The observed lichenoid drug eruptions (LDE) in one of the patients in this trial is previously well-known as a rare AE for PD-1/PD-L1 therapies36, which also seems to be associated with taxane combinations36,37,38. Similarly, the encephalopathy, specifically the PRES experienced by the other patient, is another rare AE for PD-1/PD-L1 therapies39 and checkpoint inhibitors in general40. Duration of treatment seems to be important as both AEs (LDE and PRES) happened in patients who have been taking the combination for more than 2 years, while patients who received only one dose of Durvalumab did not report AEs.

Due to the trial design based on an initial cycle of paclitaxel alone, some patients had to be excluded due to disease progression, which allowed for a degree of bias. Therefore, we calculated ORR with and without the relapsing patients to minimize this effect, which turned 25 and 36%, respectively.

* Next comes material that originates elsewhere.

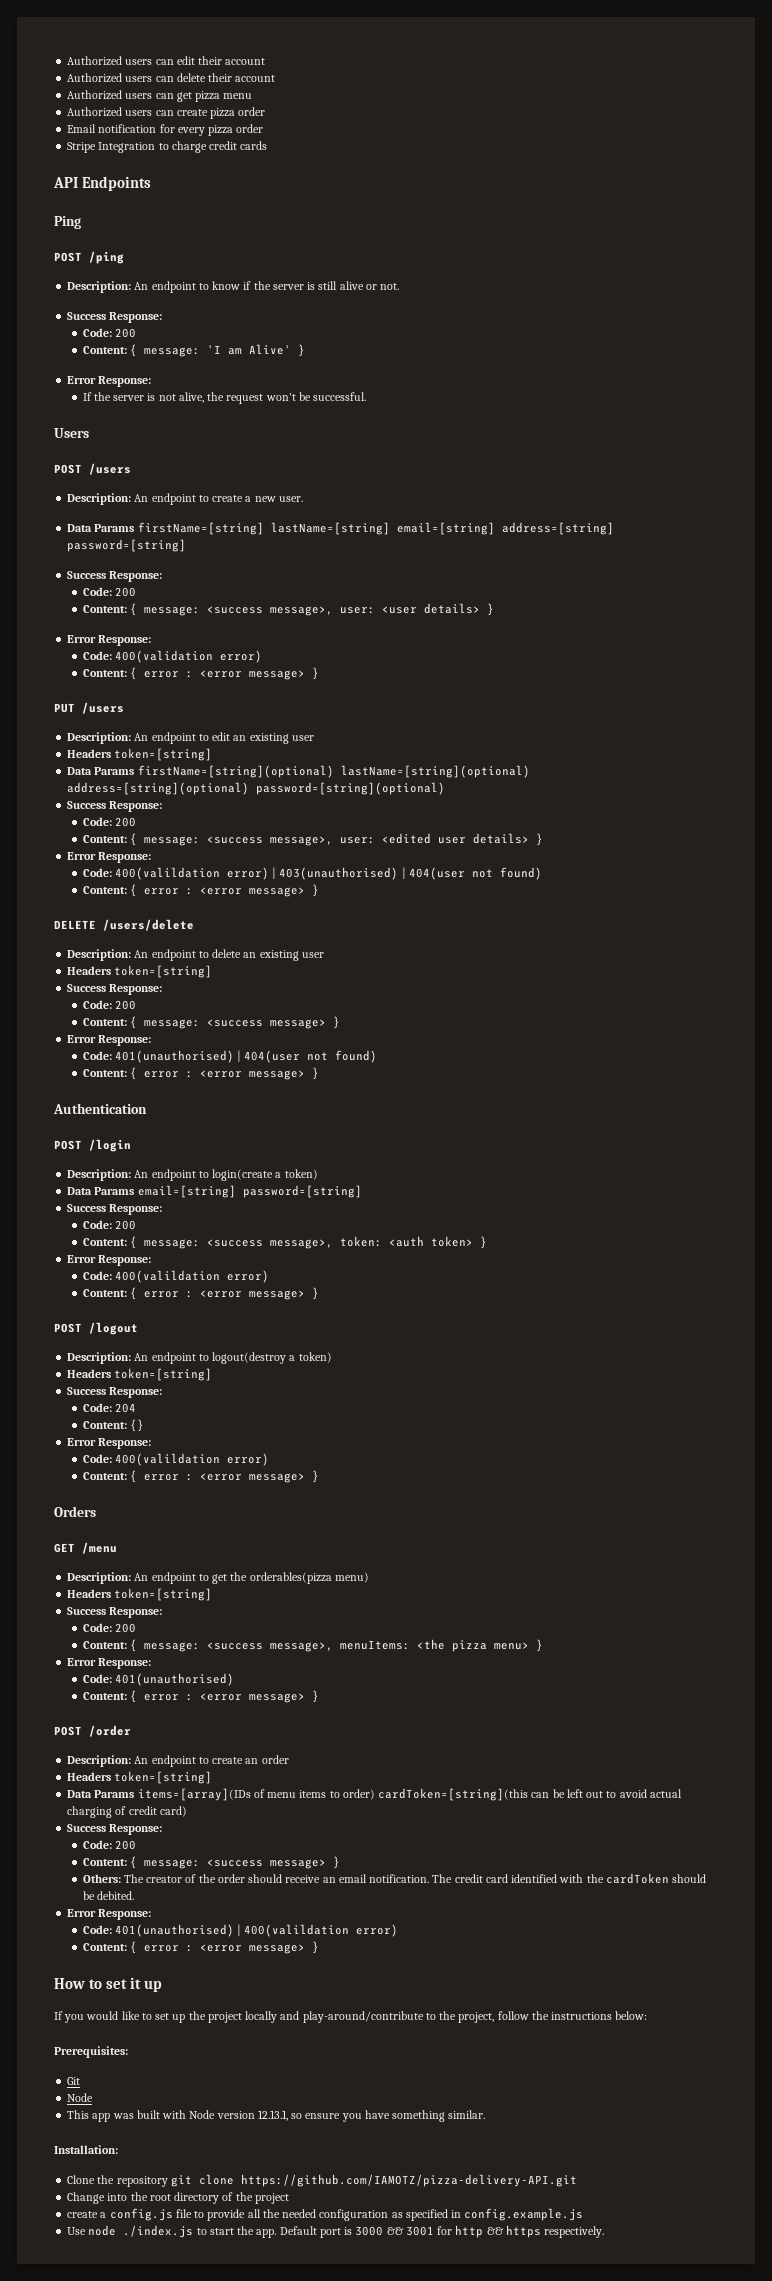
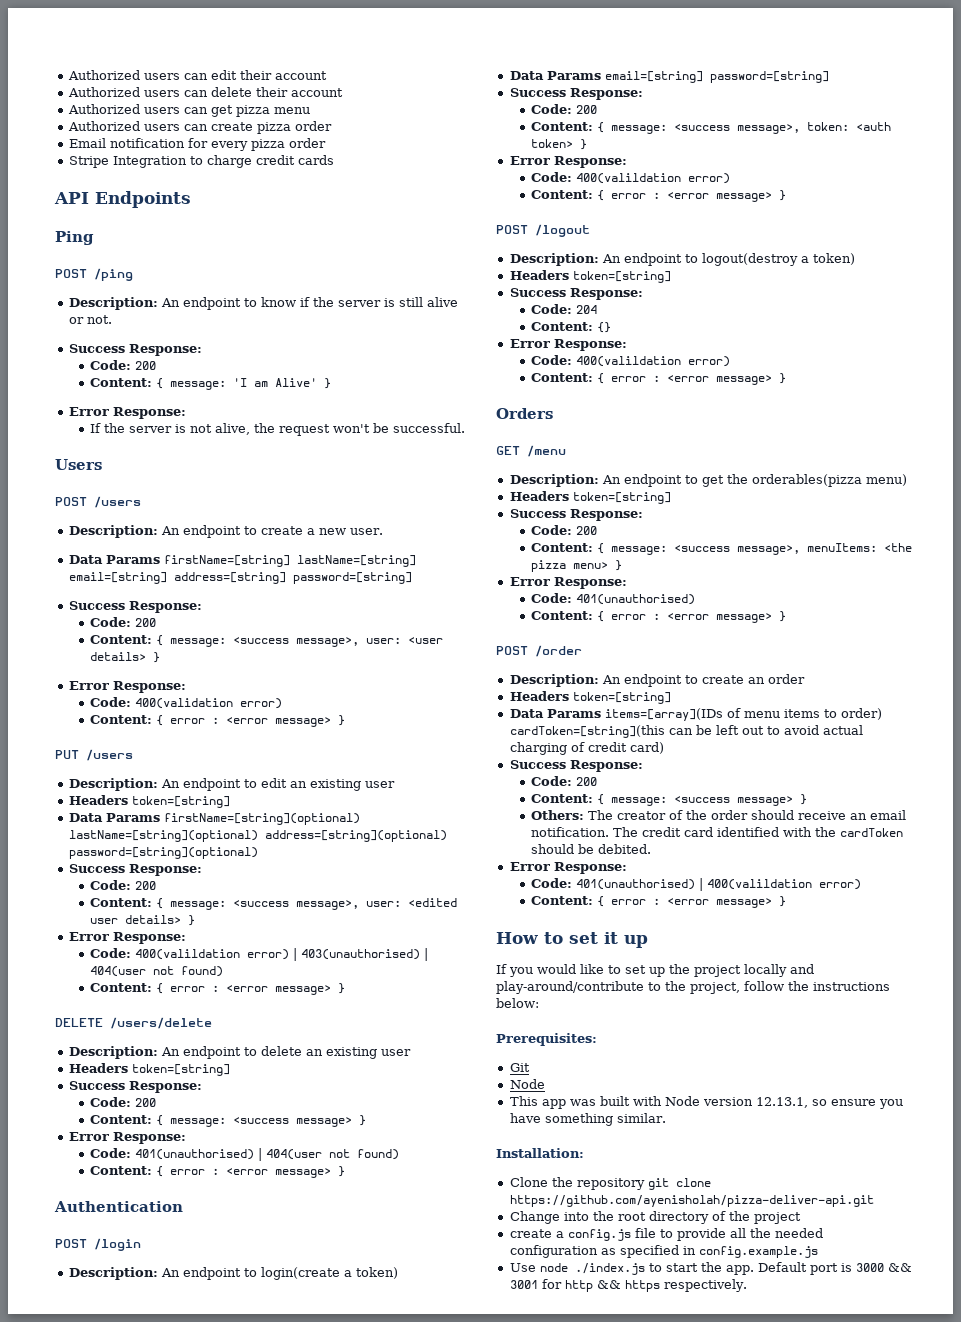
[240,2174,577,2187] https://github.com/IAMOTZ/pizza-delivery-API.git -> [509,1195,874,1207] https://github.com/ayenisholah/pizza-deliver-api.git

The confirmed ORR of 25–36% seen with Durvalumab and Paclitaxel combination in this trial was noticeably above the ORR of 5–21% previously reported with anti-PD-L1 monotherapies11,13 and possibly close to the 22–32% ORR previously reported in paclitaxel alone arm of several trials29,30,31,41. However, the ORR in this trial was below the ORR of 39–56% that has been observed with the combination of the anti-PD-L1, Atezolizumab, and Nab-paclitaxel10,42. Notably, one patient had a complete response, her case was previously described27, and one patient is still with stable disease and doing fine. Of note, we had to use the confirmed ORR in this trial, a typical situation in phase I studies as per RECIST v1.1 recommendations23.

In this trial, the combination of Durvalumab and Paclitaxel had a median PFS of 4.0–5.0 months, which is not significantly different from historical data on median PFS using paclitaxel alone (3.5–5.3 months)29,30,31,41. On the other hand, the overall survival (OS) with the Durvalumab/paclitaxel combination of 20.7 months was higher than the previously reported median OS with Paclitaxel alone (i.e., 12.6–16.3 months)29,30,31,41 or the median OS of 13.1 months for metastatic TNBC in general regardless of treatment regimen43. However, this increase in OS might not be meaningful due to the small number of patients and lack of a control arm. In general, despite small sample size restricting the ability to draw meaningful conclusions, efficacy data in this trial were close to the recently reported results for Impassion 13132, which reported a median PFS of 5.6 vs. 5.7 months and OS of 22.8 vs. 19.2 months for paclitaxel + placebo compared to paclitaxel + atezolizumab in ITT population.

This study admittedly has limitations, including the small sample size that did not reach the initially planned. In addition, the population of patients was local from one geographical area. However, despite limitations, the good safety profile for the paclitaxel and Durvalumab combination is encouraging and suggests that there is a room for additional agents that can be added to the Paclitaxel/Durvalumab combination as a feasible way to improve the outcome of metastatic TNBC in the future.

In conclusion, this is the first study to report on the Durvalumab and Paclitaxel combination in metastatic TNBC. The study shows that the combination was safe. Further large prospective randomized trials can be conducted in the future to more accurately determine the efficacy of this combination.